Q4. Summarize a major finding/discovery in research projects you've conducted.

In a study published in the Annals of Emergency Dispatch & Response ("Emergency Medical Dispatch Identification of Opioid Overdose and Frequency of Naloxone Administration on Scene"), we looked at how opioid overdoses are initially reported to 911 to improve identification of opioid overdose and inform dispatch protocol development. During the process, we identified a question not in Protocol 23: Overdose/Poisoning (Ingestion) that led to the change of the protocol. We proposed adding a Key Question referencing Narcan® , similar to the question in Protocol 2: Allergies (Reactions)/Envenomations (Stings, Bites) in which the EMD asks about the availability of specific injections or medications to treat this type of reaction.

Q5. What are your primary research interests?

Emergency communications and EMS and how the two—emergency dispatchers and field responders—work together for the patient. In any project, I try to include the two perspectives to demonstrate the continuity of care for patients, for their first contact through response. Research related to this was published in AEDR (2018). Comparison of EMD selections of Sick Person Chief Complaint Protocol with on-scene responder findings compared the EMD's selection of the Sick Person Protocol with on-scene responders' findings when patient contact is made. The secondary objective involved comparing specific details gathered on the Sick Person Protocol with on-scene responders' findings.

My other area of interest is presenting case study writing to the medics of the world. Medics will approach me about an interesting case they were part of, and we will then work together to present the case and areas for improvement and alternative treatments.

Q6. Define collaboration—how do you assemble an effective research team?

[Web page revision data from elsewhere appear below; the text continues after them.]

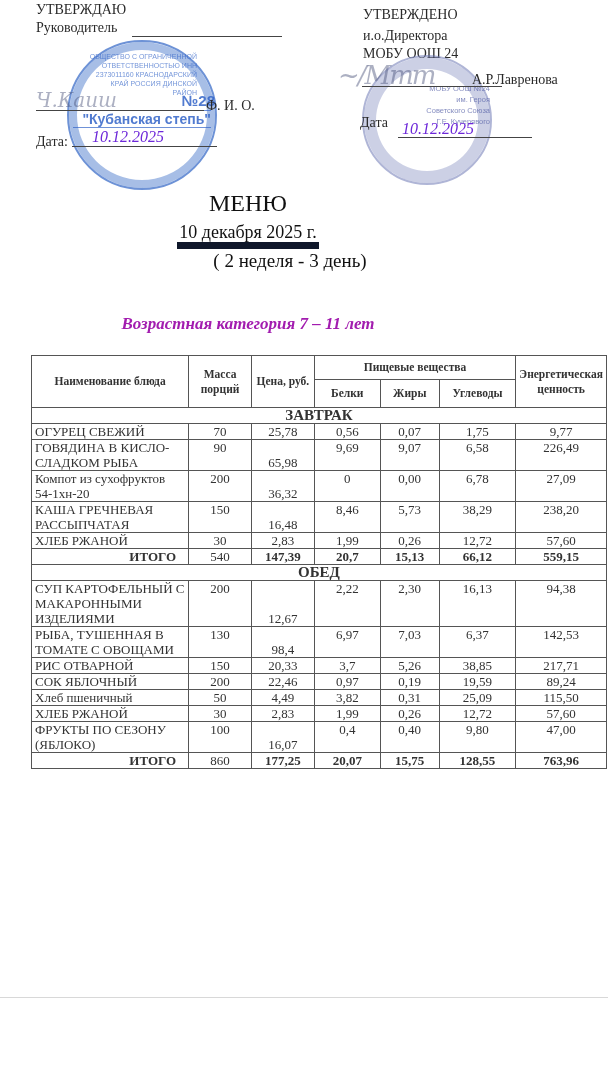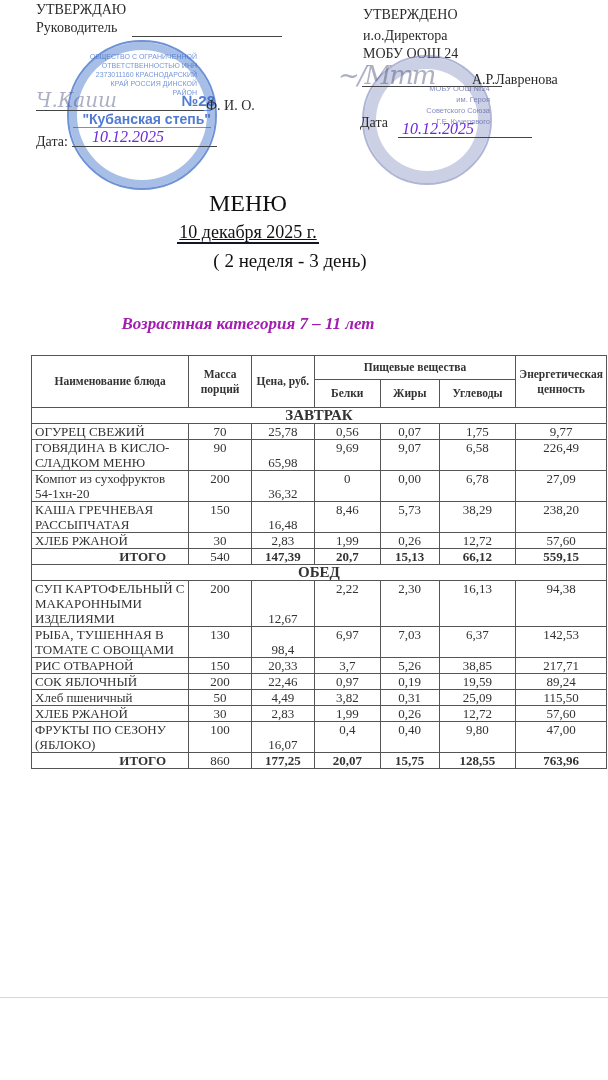--- a/index.html
+++ b/index.html
@@ -81,7 +81,7 @@
 
 <div class="title" style="top:190px; font-size:24px;">МЕНЮ</div>
 <div class="title" style="top:222px; font-size:18px;">
-  <span style="border-bottom:2px solid #0f172a; padding:0 2px;text-decoration:underline;">10 декабря 2025 г.</span>
+  <span style="border-bottom:7px solid #0f172a; padding:0 2px;">10 декабря 2025 г.</span>
 </div>
 <div class="title" style="top:250px; font-size:19px;padding-left:42px;">
   <span>(</span>

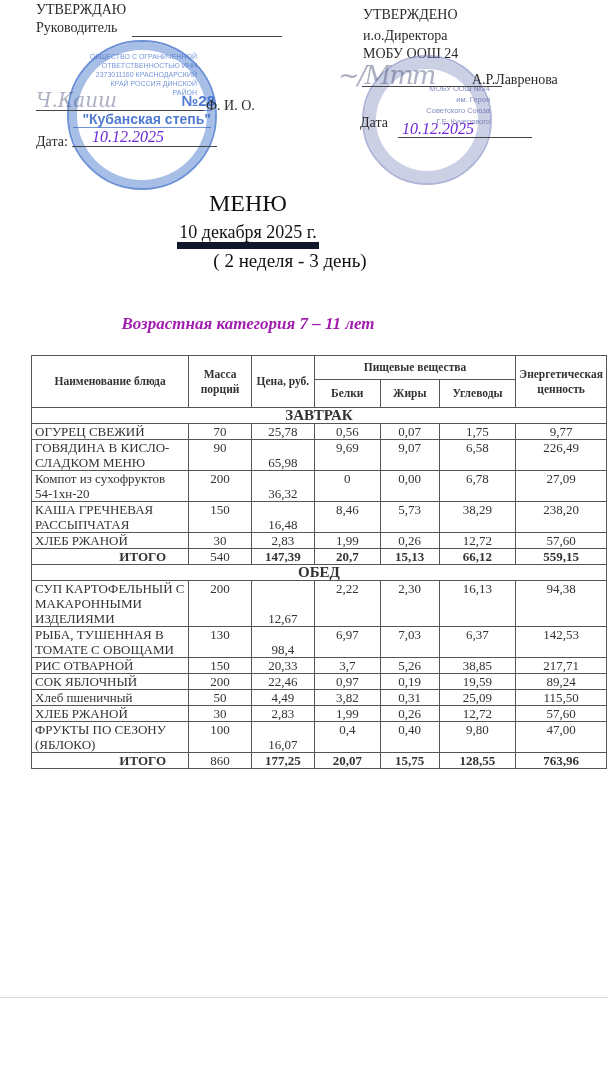--- a/index.html
+++ b/index.html
@@ -130,7 +130,7 @@
         <td class="num">9,77</td>
       </tr>
       <tr>
-        <td class="name">ГОВЯДИНА В КИСЛО-СЛАДКОМ МЕНЮ</td>
+        <td class="name">ГОВЯДИНА В КИСЛО-СЛАДКОМ РЫБА</td>
         <td class="num">90</td>
         <td class="num-bottom">65,98</td>
         <td class="num">9,69</td>

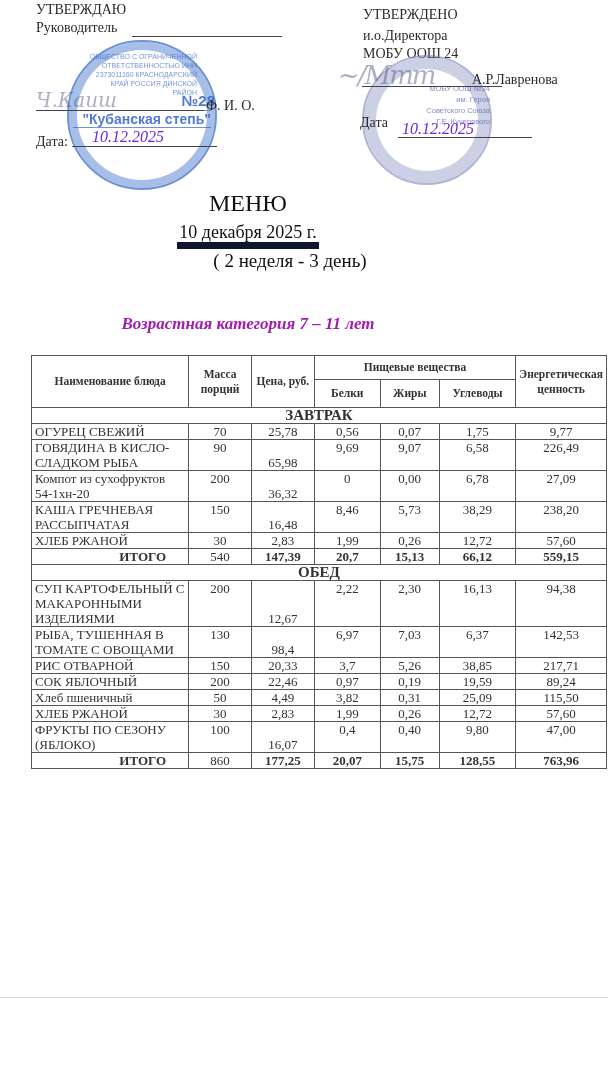--- a/index.html
+++ b/index.html
@@ -35,7 +35,7 @@
   .name { text-align: left; text-transform: none; }
   .section td { text-align: center; font-weight: bold; font-size: 15px; padding: 1px 0; }
   .total td { font-weight: bold; }
-  .total td.name { text-align: right; padding-right: 22px; }
+  .total td.name { text-align: right; padding-right: 12px; }
   .total td.plain { font-weight: normal; }
   .footer-line { position: absolute; left: 0; top: 997px; width: 608px; border-top: 1px solid #d8d8d8; }
 </style>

Putting together a successful team is placing those who have similar interests coupled with similar questions and ultimately leading to the overall success of the project. Sometimes these individuals will approach me; other times, they will come on board because they heard I was working on a particular area of interest for them.

Rich Lindfors

Rich Lindfors
Total Quality Improvement Manager
Richmond Ambulance Authority
Richmond, Virginia (USA)

Richard is a seasoned quality improvement manager with 23+ years of organizational leadership and communications experience in the medical services sector. He is the Total Quality Improvement Manager with Richmond Ambulance Authority (RAA). In that role, he optimizes process improvement initiatives and programs to maximize operational performance and enhance customer service. Prior to his current position, he was Communications Supervisor at RAA. He started his emergency services career as an RAA Paramedic/System Status Controller (1996-2004) followed by nearly three years as a Paramedic for the Rural/Metro Corporation. He has innumerable licenses and certifications, including EMD-Q and EMD Instructor and his research continues to gain a wider audience.